Is a local school district that includes links on its Web site to promote positions it agrees with also obligated to link to Web sites that offer an opposing view? That's the question before the 4th Circuit Court of Appeals in a Columbia, S.C., lawsuit that seeks to set the proper balance in the Internet age between individual freedom of speech and government’s ability to limit political discourse. Randy Page, head of South Carolinians for Responsible Government, is asking the court to grant him the right to use Columbia's Lexington 1 school district’s communications system to promote taxpayer-funded home or private schooling. Page is appealing a federal district court's ruling last July that found Lexington 1 officials were within their rights when they refused to let him use the district's Web site, e-mail lists and other computer technology to push for school choice. The school district argues that it is not required to provide Internet links to Page’s group—or, more broadly, to any outside organization with viewpoints or political goals that clash with its own priorities. The Supreme Court and lower courts have long recognized as “government speech” the right of public officials and agencies to communicate a particular position without requiring an opposing perspective in every instance. But the rapid Internet expansion raises the question of whether governments can link to the Web sites of groups with which it agrees without also including links to groups that offer an alternative position.

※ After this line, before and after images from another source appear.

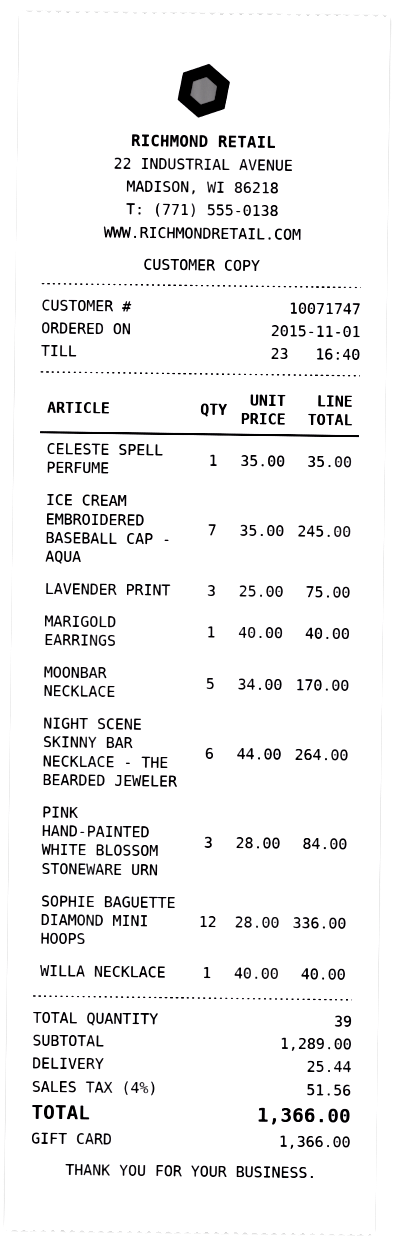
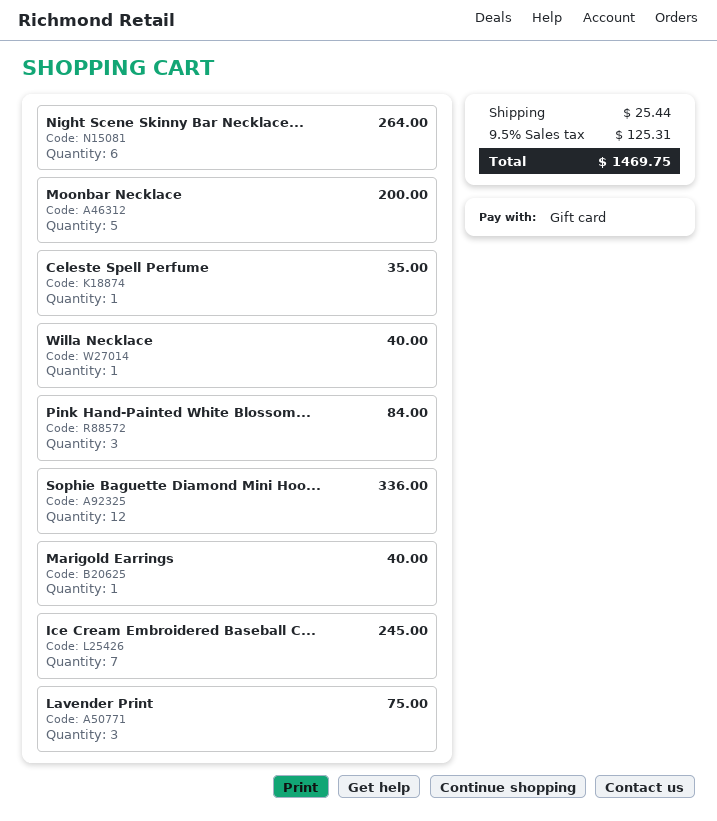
MOONBAR NECKLACE: 5 for 170.00 -> 5 for 200.00
tax: 4% = 51.56 -> 9.5% = 125.31
total: 1366.00 -> 1469.75

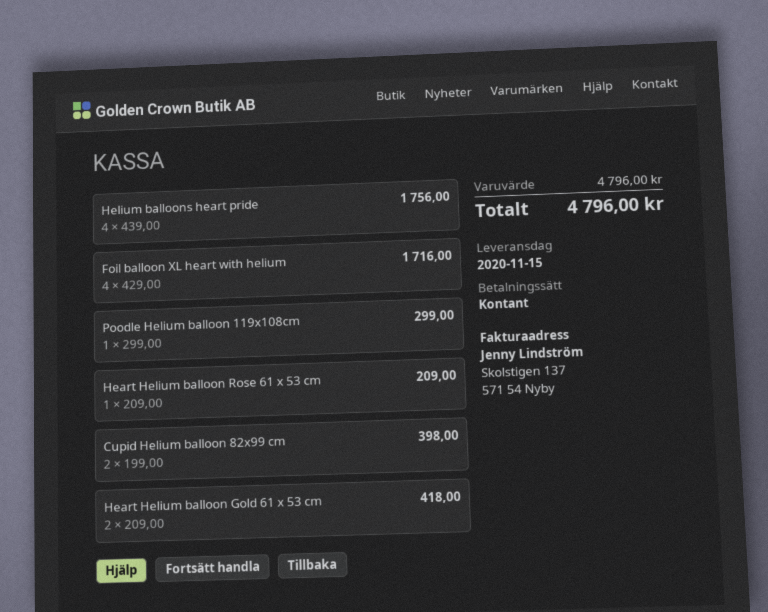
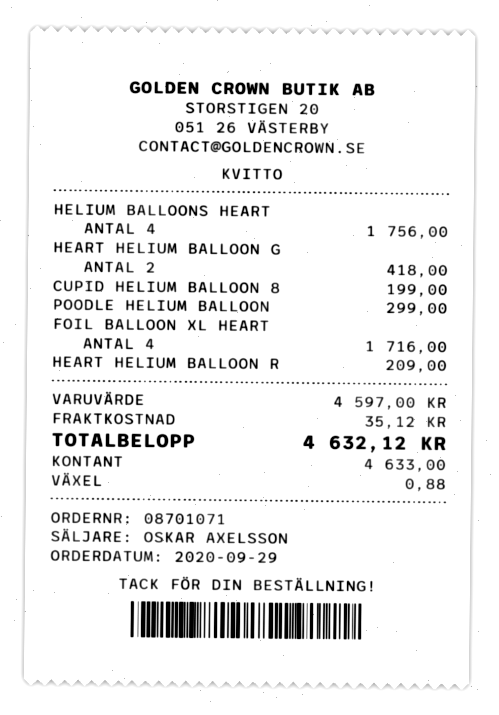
Cupid Helium balloon 82x99 cm: 2 for 398.00 -> 1 for 199.00
subtotal: 4796.00 -> 4597.00
shipping: none -> 35.12
total: 4796.00 -> 4632.12

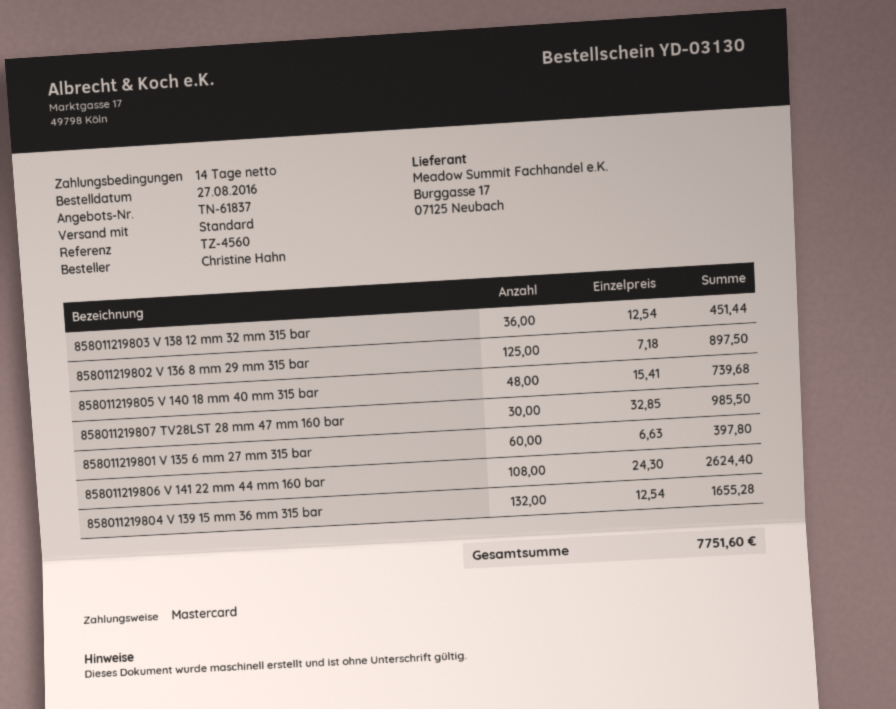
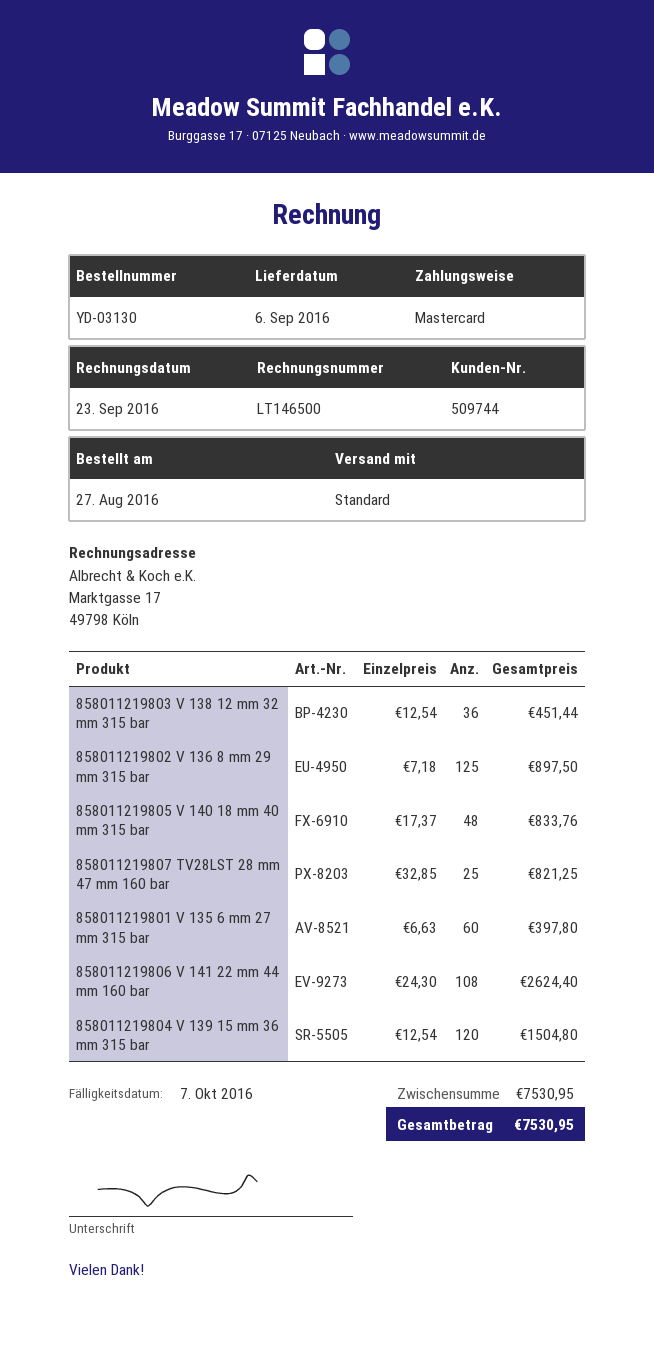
858011219805 V 140 18 mm 40 mm 315 bar: 48 x 15.41 = 739.68 -> 48 x 17.37 = 833.76
858011219807 TV28LST 28 mm 47 mm 160 bar: 30 x 32.85 = 985.50 -> 25 x 32.85 = 821.25
858011219804 V 139 15 mm 36 mm 315 bar: 132 x 12.54 = 1655.28 -> 120 x 12.54 = 1504.80
total: 7751.60 -> 7530.95

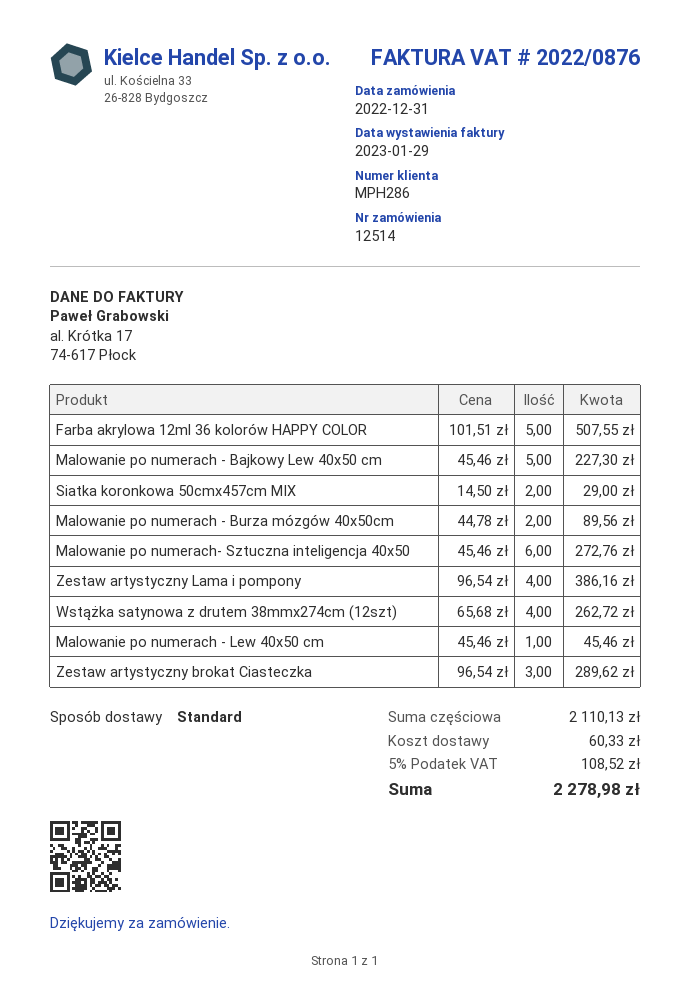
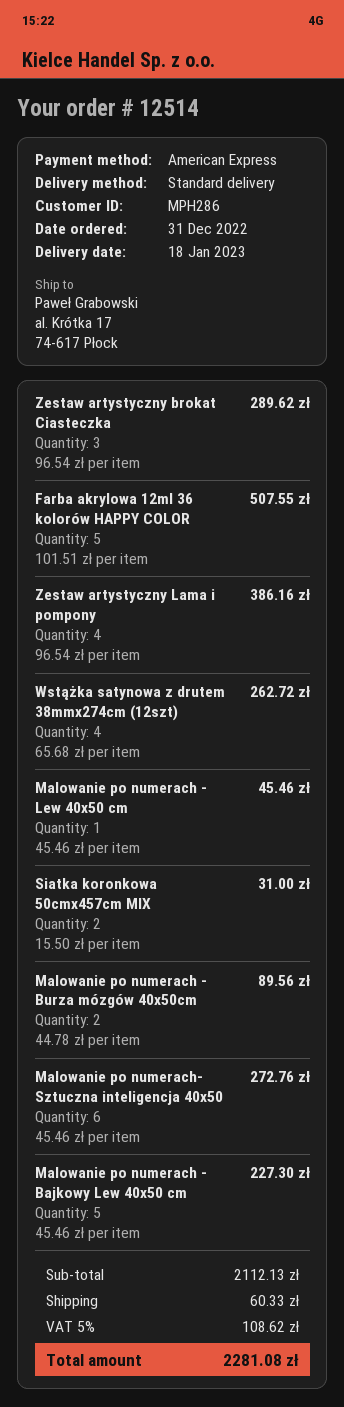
Siatka koronkowa 50cmx457cm MIX: 2 x 14.50 = 29.00 -> 2 x 15.50 = 31.00
subtotal: 2110.13 -> 2112.13
tax: 5% = 108.52 -> 5% = 108.62
total: 2278.98 -> 2281.08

David Duff, who represented Lexington 1 before the three-judge 4th Circuit panel during arguments, said a ruling requiring that Page's links be posted could dampen government agencies' willingness to make use of the Internet for fear of being forced to include opposing perspectives. The three-judge panel appeared to side with the school district during the hearing. Chief Judge Karen Hall said a hyper-link on the government Web site makes the link government speech. But Kevin Hall, Page's attorney, argued that the link wasn't government speech, but the “government broadcasting private speech.” Lexington 1 officials committed “viewpoint discrimination” against Page, Hall said, by linking their Web site to outside groups opposed to new school-choice options, but refusing to link to his group’s site. Fourth Circuit Judge Paul Niemeyer said Lexington 1 hadn’t created a public forum open to everyone by linking to sites that opposed a bill that would provide state funding to private schools. “They (Lexington 1 officials) did not invite opposition, and they didn’t want opposition, any more than the president of the United States wants opposition when he gives a speech supporting a certain policy,” Niemeyer said.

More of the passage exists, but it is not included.